• [Exercise prompt]: Pull out each line of the data that includes the word "must".
--- START ---
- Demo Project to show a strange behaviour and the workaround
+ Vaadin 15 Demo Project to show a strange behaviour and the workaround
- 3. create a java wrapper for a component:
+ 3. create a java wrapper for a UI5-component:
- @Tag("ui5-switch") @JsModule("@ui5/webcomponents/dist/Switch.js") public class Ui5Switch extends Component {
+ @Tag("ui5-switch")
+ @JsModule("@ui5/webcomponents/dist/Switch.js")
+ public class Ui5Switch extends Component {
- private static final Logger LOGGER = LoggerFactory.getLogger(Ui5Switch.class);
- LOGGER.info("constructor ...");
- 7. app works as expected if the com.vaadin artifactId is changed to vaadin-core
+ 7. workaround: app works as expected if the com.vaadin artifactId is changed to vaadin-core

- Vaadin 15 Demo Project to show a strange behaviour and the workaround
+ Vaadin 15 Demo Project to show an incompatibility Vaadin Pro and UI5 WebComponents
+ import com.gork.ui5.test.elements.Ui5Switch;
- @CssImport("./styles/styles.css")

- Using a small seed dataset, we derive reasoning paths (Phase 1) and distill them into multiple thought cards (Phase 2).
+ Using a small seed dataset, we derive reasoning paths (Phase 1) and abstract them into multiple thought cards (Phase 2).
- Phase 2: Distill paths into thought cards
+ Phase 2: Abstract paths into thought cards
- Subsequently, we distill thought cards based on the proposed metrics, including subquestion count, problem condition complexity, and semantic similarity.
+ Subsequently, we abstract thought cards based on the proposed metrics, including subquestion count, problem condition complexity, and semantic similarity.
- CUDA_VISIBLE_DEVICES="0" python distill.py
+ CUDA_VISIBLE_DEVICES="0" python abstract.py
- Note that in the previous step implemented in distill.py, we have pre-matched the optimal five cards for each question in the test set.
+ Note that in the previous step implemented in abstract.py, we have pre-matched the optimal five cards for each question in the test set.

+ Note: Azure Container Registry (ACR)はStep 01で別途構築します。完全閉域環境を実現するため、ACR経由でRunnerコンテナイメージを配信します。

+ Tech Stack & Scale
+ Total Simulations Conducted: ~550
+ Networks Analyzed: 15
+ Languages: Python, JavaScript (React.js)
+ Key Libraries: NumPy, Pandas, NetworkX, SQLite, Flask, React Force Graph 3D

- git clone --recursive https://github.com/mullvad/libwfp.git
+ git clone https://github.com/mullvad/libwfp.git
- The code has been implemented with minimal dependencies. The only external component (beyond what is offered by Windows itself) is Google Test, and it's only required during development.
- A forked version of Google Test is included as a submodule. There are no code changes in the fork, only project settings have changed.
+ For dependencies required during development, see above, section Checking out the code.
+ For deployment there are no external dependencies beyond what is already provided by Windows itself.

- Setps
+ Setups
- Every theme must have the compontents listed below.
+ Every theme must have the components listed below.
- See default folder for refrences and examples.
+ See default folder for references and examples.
--- END ---
• [Worked solution]:
- Every theme must have the compontents listed below.
+ Every theme must have the components listed below.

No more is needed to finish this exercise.